Uma característica dos vinhos do Mosela é o seu baixo teor alcoólico. Degustamos: um Thanisch Riesling Classic 2009, 12% de álcool (7,80 euros), um Bernkasteler Badstube Riesling Kabinett 2010, 9% de álcool (9,50 euros), um Berncasteler Doctor Riesling Kabinett 2009, da parcela de maior prestígio, com 9,5% de álcool) (20 euros), um Brauneberger Juffer-Sonnenuhr Riesling Spätlese 2009, com 8,5% de álcool, (14 euros), um Bernkasteler Lay Riesling Auslese 2007, 10% de álcool, (25 euros) e um Wehlener Sonnenuhr Riesling Beerenauslese 2006, 8% de álcool (55 euros). A vinícola não tem representante no Brasil mas procura importador.
À tarde visitamos a Weingut Selbach-Oster, em Zeltingen (a 7 km de Bernkastel) (www.selbach-oster.de). Aí fizemos apenas a degustação (10 euros por pessoa), conduzida em inglês por um dos proprietários. Provamos os seguintes vinhos, todos Zeltinger: Sonnenhhr Riesling Kabinett Trocken 2009, 12,5% de álcool, Schlossberg Riesling Spätlese Trocken 2007, 12,5% de álcool, Himmelreich Riesling Kabinett halbtrocken 2010, Schlossberg Riesling Kabinett 2010 (9,5 %), o mesmo vinho 2001 (8,5 %), Sonnenuhr Riesling Spätlese 1993 (8,5 %), e o Sonnenuhr Riesling Auslese 2010 (7,5 %) que eu comprei. Infelizmente os ótimos 1993 e 2001 estavam esgotados. Alguns deles constam do catálogo da Importadora Vinci. Aproveitei a estada para comprar também vinhos de outros bons produtores da região: Dr. Loosen e Joh. Jos. Prüm.
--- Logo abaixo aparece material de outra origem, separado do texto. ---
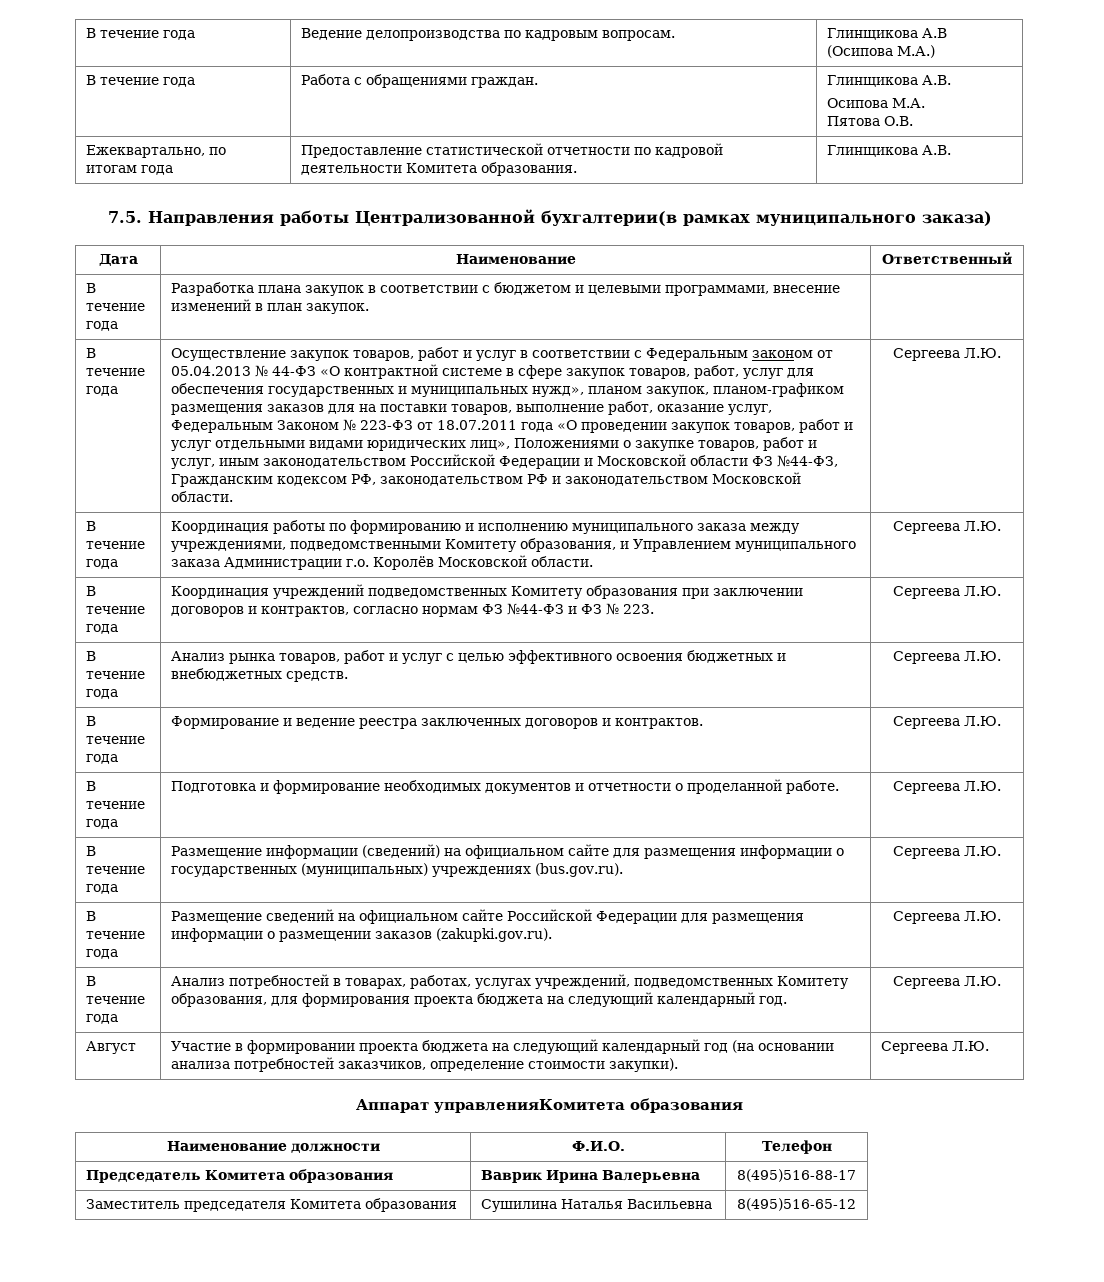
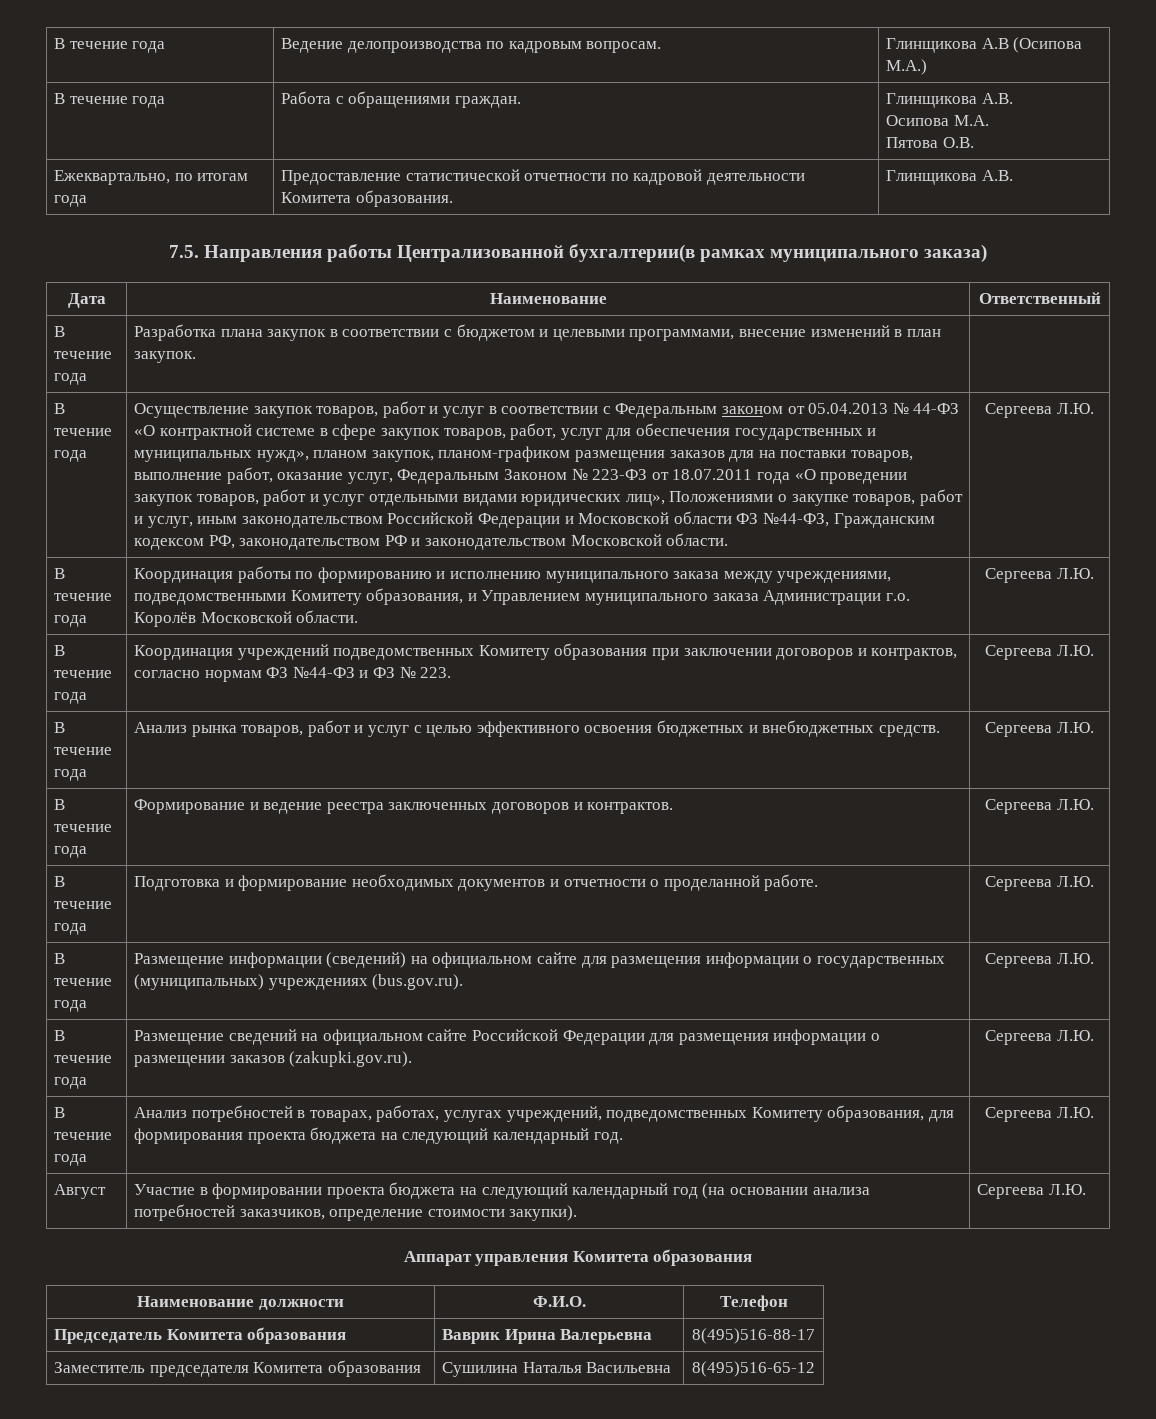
- Аппарат управленияКомитета образования
+ Аппарат управления Комитета образования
Em seguida dirigimo-nos à região do Rheingau, no Estado Federal de Hessen. Visitamos o antigo mosteiro cisterciense Kloster Eberbach, de 1345, que tem uma coleção de grandes e primitivas prensas de vinhos onde era o imenso refeitório dos monges. O mosteiro é cercado por vinhedos, todos pertencentes a uma fundação que é também produtora de vinhos. A visita, conduzida em inglês, terminou com uma degustação de 9 vinhos do Rheingau, em sua cave iluminada por velas e ainda repleta de grandes tonéis vazios; vinhos médios, finalizados com um ótimo Beerenauslese.
Fomos hospedar-nos poucos quilômetros adiante, na encantadora Rüdesheim-am-Rhein. A cidade, situada no meio dos vinhedos, é o mais popular centro turístico da região. Há várias ruas pontilhadas por bares de vinhos que oferecem provas dos seus diversos Riesling. Há ainda um teleférico que se desloca sobre os vinhedos até o Memorial de 1871, no alto da encosta, com esplêndida vista de toda a região.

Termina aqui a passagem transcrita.